By June, Steve Hahn and the FDA had reversed their position on “hydroxy” and revoked their EUA. It’s important to note the language used in their announcement: “Additionally, in light of ongoing serious cardiac adverse events and other potential serious side effects, the known and potential benefits of chloroquine and hydroxychloroquine no longer outweigh the known and potential risks for the authorized use.” By anyone’s standards, this was a reasonable and measured response.
Peter Navarro, one of President Trump’s trade advisors, who assisted in distributing the drugs, made even more plain what the administration thought of scientific rigor in commenting on this FDA rethink: “This is a Deep State blindside by bureaucrats who hate the administration they work for more than they want to save lives.”
What the FDA and Steve Hahn had done was exactly what one does in the scientific community: work to confirm the truth or falsity of a position. You examine the results. You make a decision based on the data.
What Navarro was actually saying was This administration hates all data that doesn’t support the unproven contentions we believe in that come from non-peer-reviewed anecdotal reports. Peter was knowledgeable and passionate about manufacturing and the need for the United States to reestablish the manufacturing of critical PPE and essential medication—an important point—but he also brought that same passion to the hydroxychloroquine debate. Peter believed so strongly in the data supporting hydroxychloroquine use, that he came to task force meetings armed with sheet after sheet of studies supporting his position. The first week in April, he got into a loud argument with Tony. Standing behind me and leaning over my shoulder, he angrily waved a stack of papers over my head toward Tony, shouting, “Here is the evidence this works! You’re ignoring all the data, and it’s killing people!”
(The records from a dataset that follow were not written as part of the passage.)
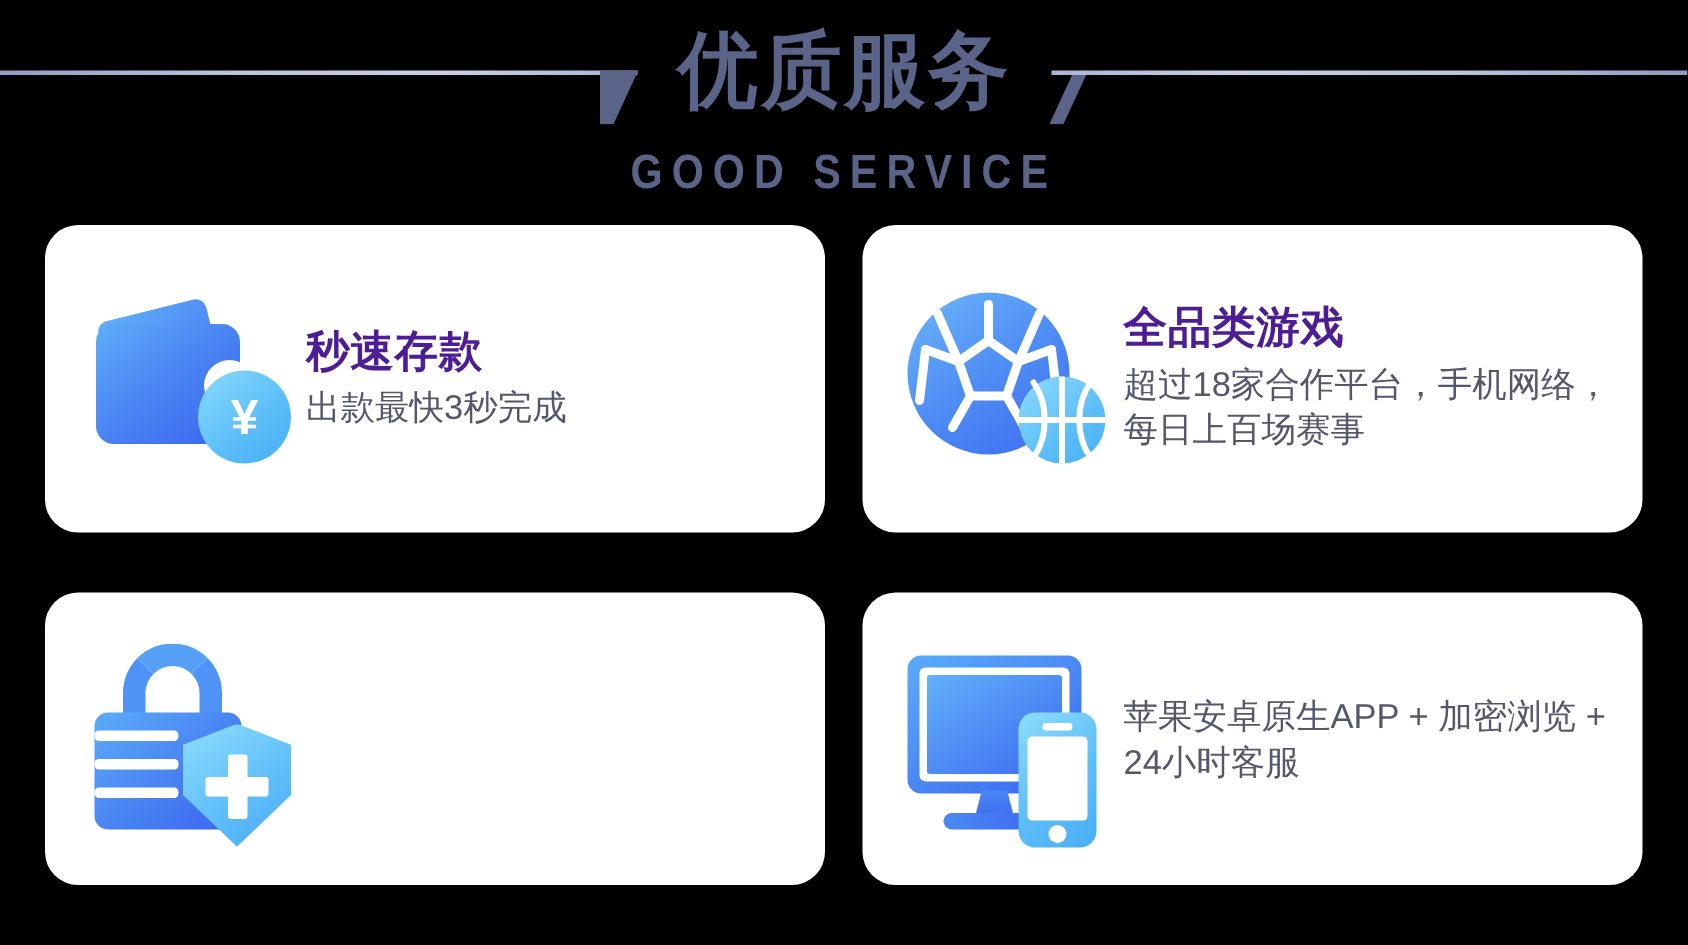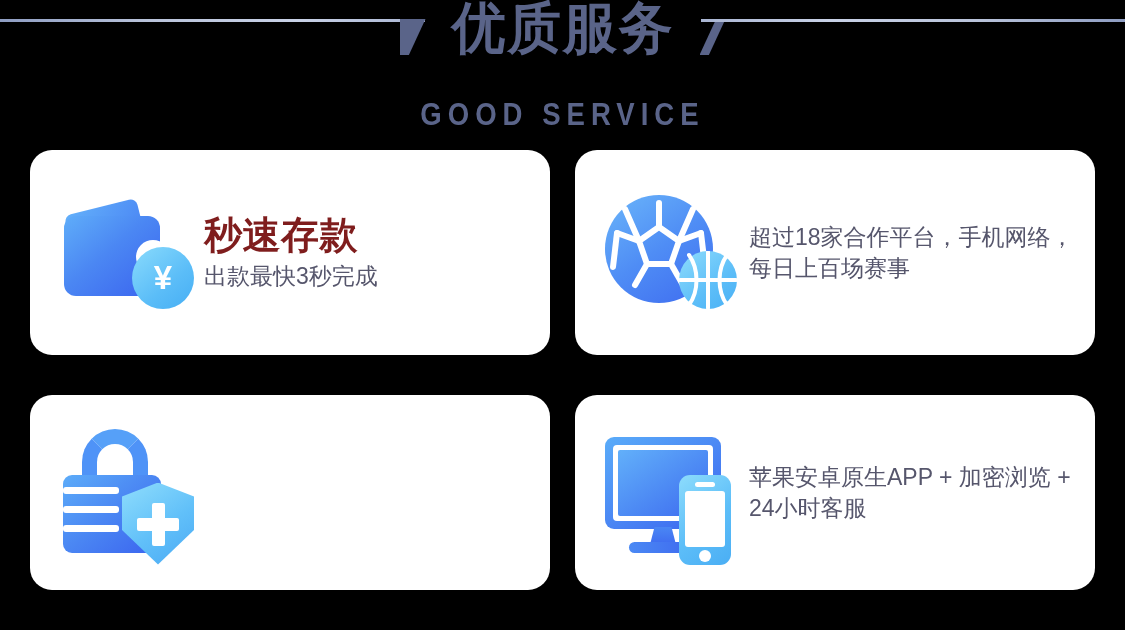"优质服务" .header-rule-row { align-items: flex-start -> center }
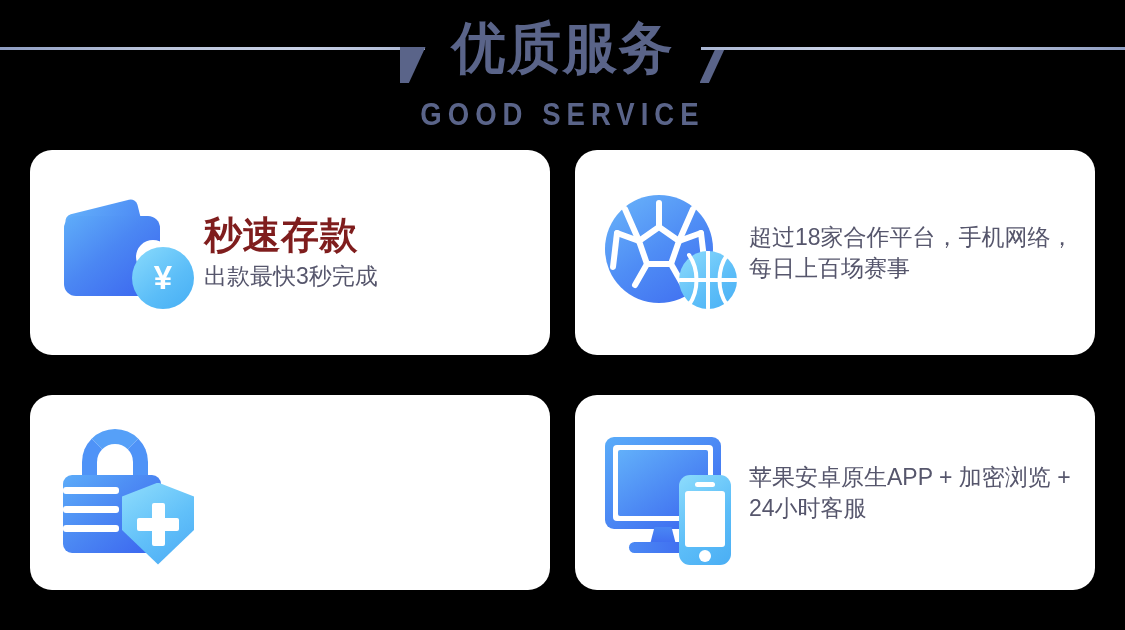"秒速存款" .card-title { color: #7f1d1d -> #4c1d95; font-size: 38px -> 29px }
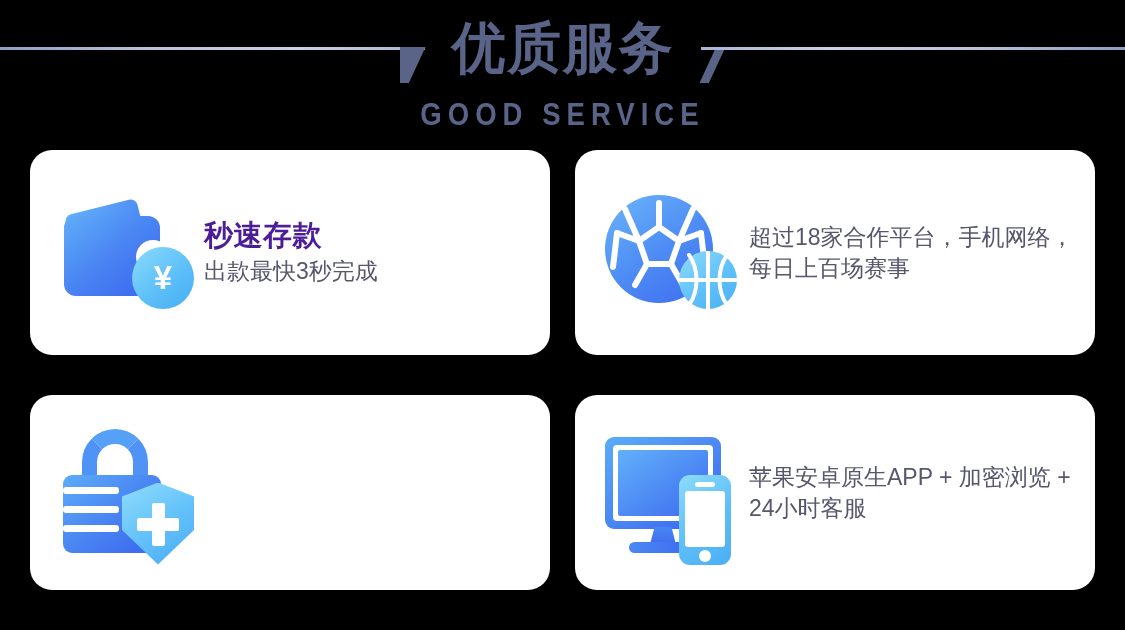"全品类游戏" div.card-title { html: none -> <div>全品类游戏</div> }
There were other moments like this, when people passionately engaged with one another. Sometimes the disputes were based in evidence; other times, on peripheral unsupported positions. Some people in the White House seemed to believe that when reason failed, passion might carry the day. Peter Navarro crossed a line.
Steve, Tony, Bob, and I (and others) never took any of this personally; nor did any of us dislike any members of the administration. We hated the lies and distortions that were supported. We were deeply concerned when they used small, poorly designed investigations to arrive at definitive answers. We were enormously frustrated when “debates” took time away from the hard work of getting the data to avoid continually confusing the public.
Even with all the evidence in hand, the FDA continued its studies, concluding, on July 1, that “serious heart rhythm problems and other safety issues, including blood and lymph system disorders, kidney injuries, and liver problems and failure” were a consequence of using this drug. Tony and the NIH had done their own study and come to the same conclusion. Assistant Secretary for Health Brett Giroir also stated that he couldn’t recommend the drug’s use.
Meanwhile, President Trump’s conclusion was this: “Hydroxy has tremendous support, but politically it is toxic. If I would have said, ‘Do not use hydroxychloroquine under any circumstances,’ they would have come out and said it’s a great thing.”
Because Steve Hahn, as FDA commissioner, was the one directly involved, he did the talking for the rest of us in rebutting the president’s disdain. Speaking on ABC News, he said, “This is about science and data. There are randomized trials that show it doesn’t work.”
Real science and data are great things when they’re used transparently in open debate.